West Liberty and veteran head coach Jim Crutchfield have made plenty of national noise over the last few years out of the WVIAC. But heading into 2012, there will be a couple of up-and-coming head coaches in the league trying to make their mark on a similar level.
The hires of former Mountaineer assistant coach Jerrod Calhoun at Fairmont State and former Mountaineer basketball standout Patrick Beilein at West Virginia Wesleyan will do a lot for those programs inside and outside the state in terms of recognition. Both coaches are names that have connections, which should draw a wider interest from recruits in the area on the division II level.
Beilein, of course, was just hired on this past week and will be officially introduced at a press conference on June 5th. The son of former Mountaineer head coach John Beilein is anxious to make his way back to the Mountain State where it all began for him with the Mountaineers.
“I couldn’t be more excited to be coming back to West Virginia and especially as a head coach at West Virginia Wesleyan,” he said. “I don’t think there was a better opportunity for me.”
Click below for a MetroNews Statewide Sportsline interview with Beilein:
And it certainly will be a great opportunity for Beilein. The Bobcats finished this past season with an overall 22-9 record as head coach Jim Boone left for Delta State at the end of the year.
It created a job opening that Beilein had to pursue.
“I just threw out a feeler as to which way they might be hiring and I just turned in my resume, my cover letter and did it the old-fashioned way,” Beilein said. “I got a call back for a phone interview and eventually made it to campus.
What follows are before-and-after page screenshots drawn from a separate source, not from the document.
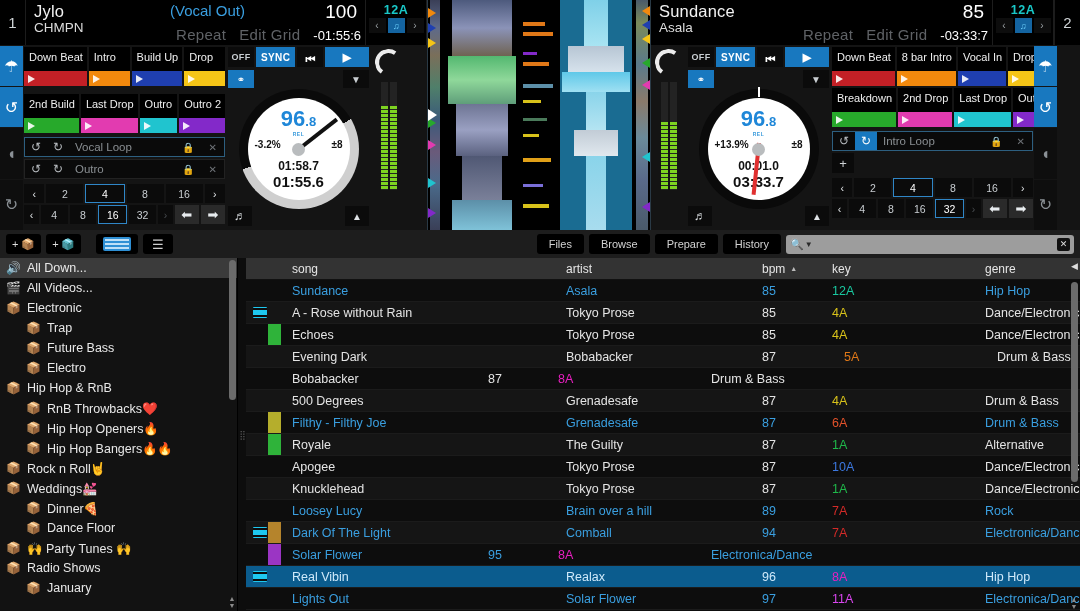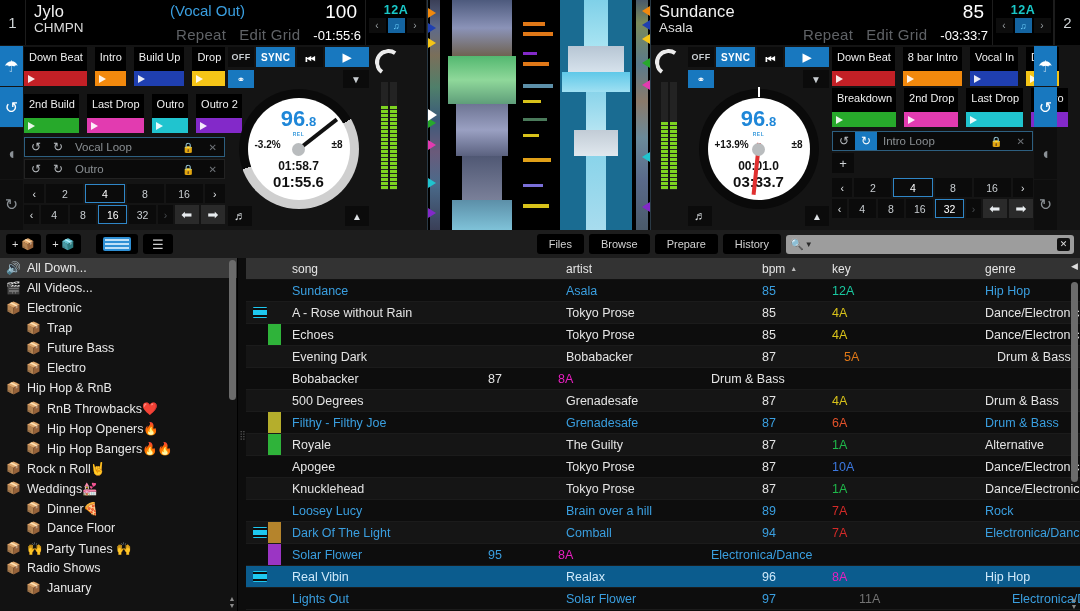--- a/index.html
+++ b/index.html
@@ -38,21 +38,21 @@
   .keynav span.mid{ background:#1464a0; color:#6fd2ff; font-size:9px;}
 
   
   .dbody{ height:185px; display:flex; background:#141414; position:relative;}
   .railcol{ width:23px; display:flex; flex-direction:column; gap:1px; padding-top:1px;}
   .rail-btn{ background:#0e0e0e; flex:1; display:flex; align-items:center; justify-content:center; color:#8b9196;}
   .rail-btn.on{ background:#1878bf; color:#fff; }
   .rail-btn.split{ flex:1.25; }
 
   .cuecol{ width:203px; padding:2px 1px 0 1px;}
-  .cue-grid{ display:grid; grid-template-columns:repeat(4,1fr); gap:8px; }
+  .cue-grid{ display:grid; grid-template-columns:repeat(4,1fr); gap:2px; }
   .cue{ height:24px; background:#000; color:#efefef; font-size:11px; padding:4px 4px 0 5px;
         overflow:hidden; white-space:nowrap; }
   .cue-bar{ height:15px; display:flex; align-items:center; padding-left:4px; }
   .cue-bar .tri{ width:0;height:0;border-left:7px solid rgba(255,255,255,.9);
                  border-top:4.5px solid transparent;border-bottom:4.5px solid transparent;}
   .loops{ margin-top:4px; }
   .looprow{ height:20px; background:#0a0a0a; border:1px solid #2d5f80; display:flex; align-items:center;
             margin-bottom:2px; }
   .looprow.plain{ border-color:#222; }
   .loopbtn{ width:22px; height:18px; display:flex; align-items:center; justify-content:center;
@@ -918,21 +918,21 @@
             <div class="td col-bpm">96</div>
             <div class="td col-key" style="color: rgb(232, 31, 192);">8A</div>
             <div class="td col-genre">Hip Hop</div>
           </div>
           <div class="trow blue">
             <div class="td col-icn"></div>
             <div class="td col-clr" style="padding: 0px;"></div>
             <div class="td col-song">Lights Out</div>
             <div class="td col-artist">Solar Flower</div>
             <div class="td col-bpm">97</div>
-            <div class="td col-key" style="color: #737373; margin-left: 27px;">11A</div>
+            <div class="td col-key" style="color: #d946ef;">11A</div>
             <div class="td col-genre">Electronica/Dance</div>
           </div>
         </div>
       <div class="tbl-scroll">
         <div class="tbl-thumb"></div>
       </div>
       <div class="tbl-arrows">▲<br>▼</div>
     </div>
   </div>
 </div>

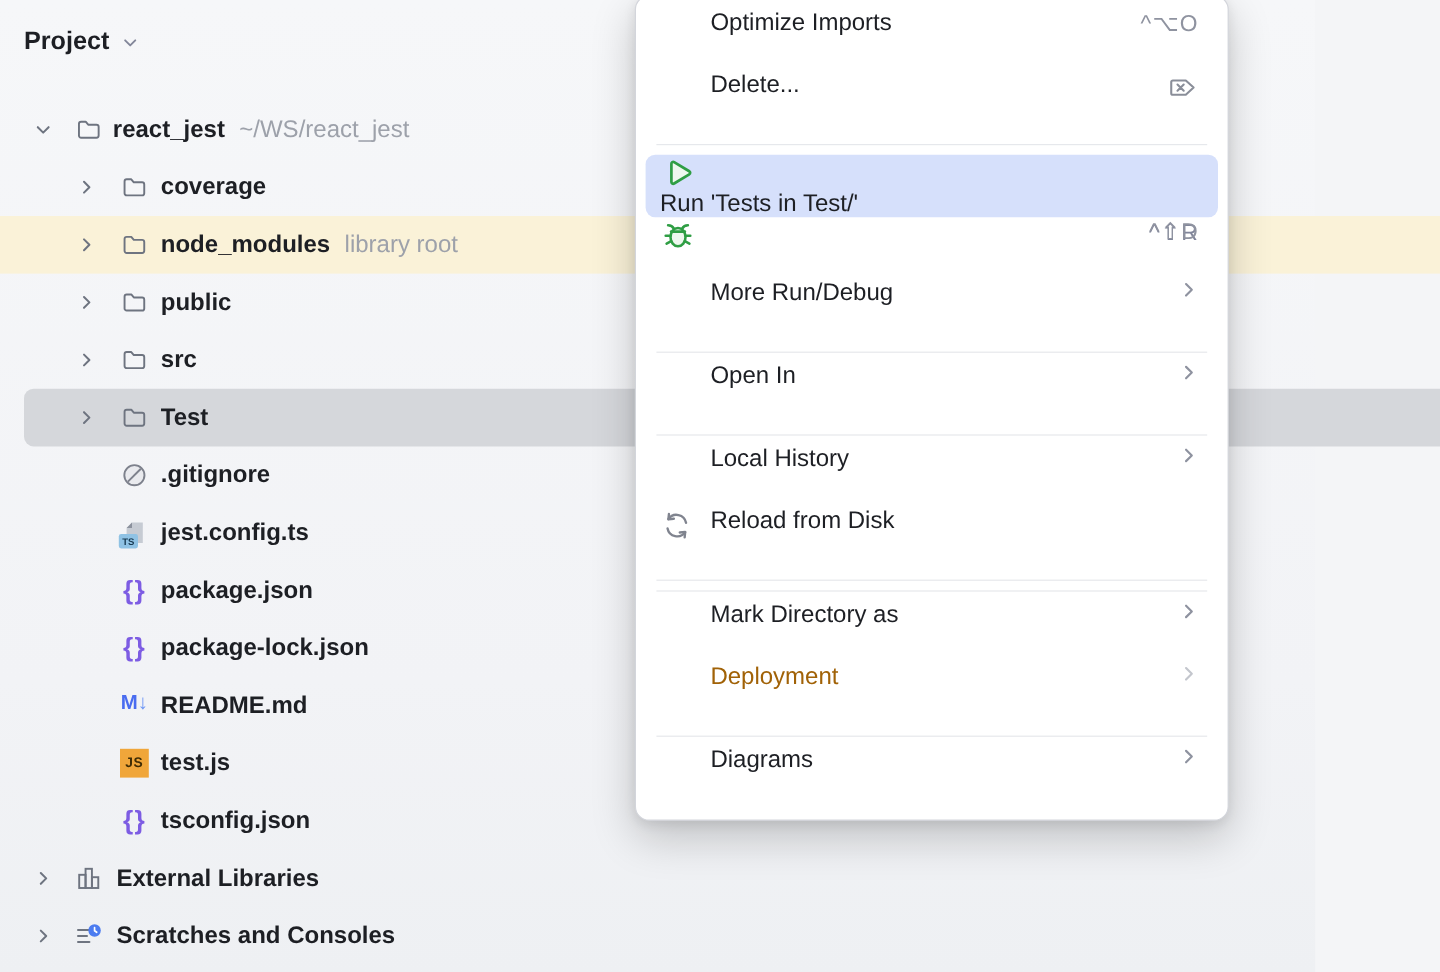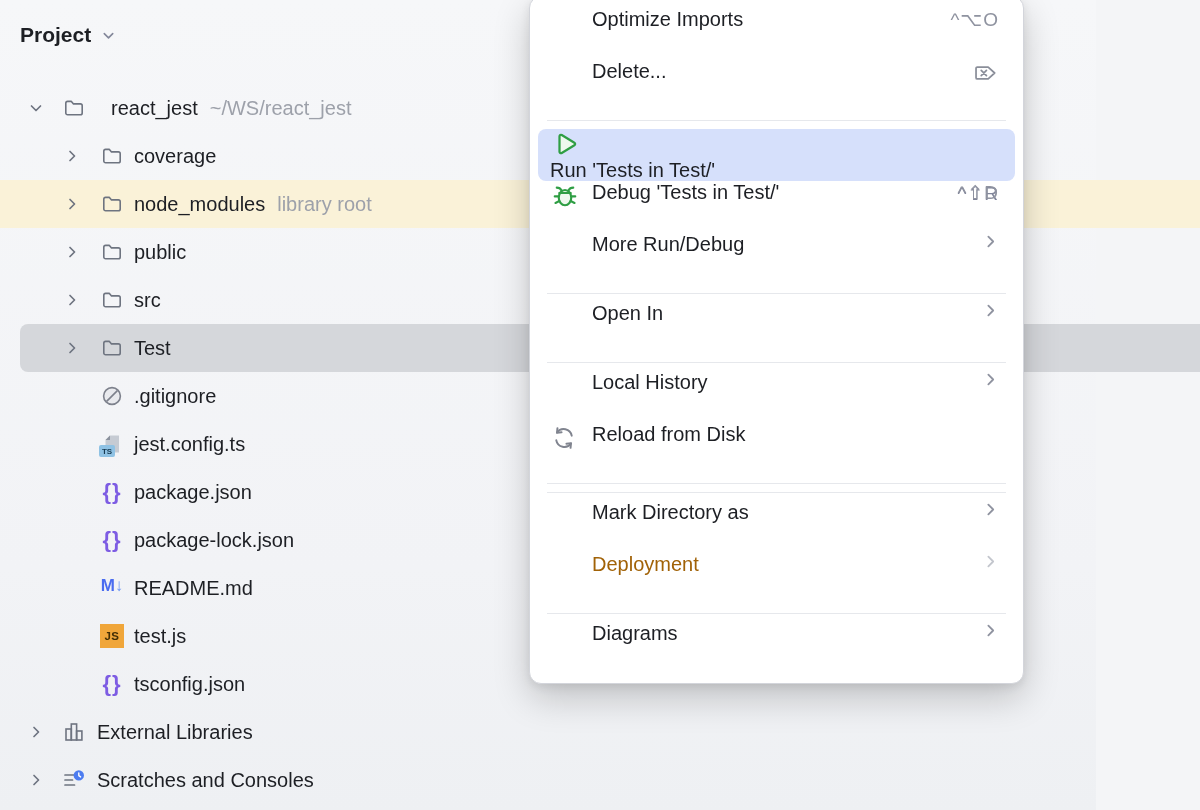--- a/index.html
+++ b/index.html
@@ -28,22 +28,22 @@
   .row.child { padding-left:64px; }
   .row.file  { padding-left:100px; }
   .row.top   { padding-left:28px; }
   .row .twisty { width:16px; height:16px; flex:none; color:#6e7480; display:flex; align-items:center; justify-content:center; }
   .row.root .twisty, .row.top .twisty { margin-right:18px; }
   .row.child .twisty { margin-right:20px; }
   .ficon { width:24px; height:24px; flex:none; margin-right:10px; position:relative;
            display:flex; align-items:center; justify-content:center; }
   .row.root .ficon { margin-right:8px; }
   .row.top .ficon { margin-right:11px; }
-  .label { color:#1d1f24; }
-  .label.bold { font-weight:400;margin-left:17px; }
+  .label { color:#1d1f24;font-weight:bold; }
+  .label.bold { font-weight:700; }
   .annot { color:#9da1aa; margin-left:12px; }
   .row.lib-root { background:#faf2d8; }
   .row.selected {
     background:#d5d7db; margin-left:20px; width:calc(100% - 20px);
     padding-left:44px; border-radius:8px 0 0 8px;
   }
 
   
   .badge-js { width:24px; height:24px; border-radius:0; background:#f0a63a;
     display:flex; align-items:center; justify-content:center;
@@ -325,21 +325,20 @@
           <ellipse cx="12" cy="13.3" rx="5" ry="6.1" fill="#eef8ee"></ellipse>
           <path d="M7.4 9.6 H16.6"></path>
           <path d="M9.2 7.6 C8.4 5.9 7 5.3 5.4 5.3"></path>
             <path d="M14.8 7.6 C15.6 5.9 17 5.3 18.6 5.3"></path>
           <path d="M7 12.3 H3.8"></path>
             <path d="M17 12.3 H20.2"></path>
           <path d="M7.5 16 L4.4 17.6"></path>
             <path d="M16.5 16 L19.6 17.6"></path>
         </svg>
       </span>
-      <span>Debug 'Tests in Test/'</span>
       <span class="mi-shortcut">^⇧D</span>
     </div>
 
     <div class="menu-item">
       <span class="mi-icon"></span>
       <span>More Run/Debug</span>
       <span class="mi-sub">
           <svg width="17" height="17" viewBox="0 0 16 16">
             <use href="#chev-right"></use>
           </svg>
I felt that the interview went well and got the call that I had been chosen. I couldn’t stop smiling after that call came through.”
His father, of course, got his head coaching start at an even lower level with Erie Community College before making stops at Nazareth, LeMoyne, Canisius, Richmond, West Virginia and Michigan. West Virginia Wesleyan, meanwhile, seems like the perfect stop for the younger Beilein to get his start.
“Growing up in a coaching family, I feel that’s prepared me well,” Beilein said. “I’ve seen how my dad has done it at the lowest level and built his way up through division I, doing it with integrity and recruiting the right guys. So I’ve seen all of that and I’m ready for this opportunity, it’s going to be great.
“(My dad) told me division II, division III, whatever it is, you have the head coaching title to your name and that just holds a lot more as you go up through the ranks in trying to get to that ultimate goal as a head coach at the highest level in division I,” he continued.
You get the sense from Beilein that he’s destined for eventual success like his father. He comes across as a very well spoken, bright individual full of confidence – all keys to finding that ultimate success.
“This is a step that I need to take and it’s going to be great,” Beilein said. “I’ll probably fail a lot and fall down of my face, but I’ll pick myself back up and keep learning everyday.”
And with that, WVIAC basketball appears to be heading on its way up going into a new era. Beilein, however, will still always be a Mountaineer as well.
“What the state did for me, allowing my family to come there, and what we accomplished – those memories I will never forget,” Beilein said. “That holds a special place in my heart. That made this job even more special, so I went at it really hard with the hopes of getting it and I did.”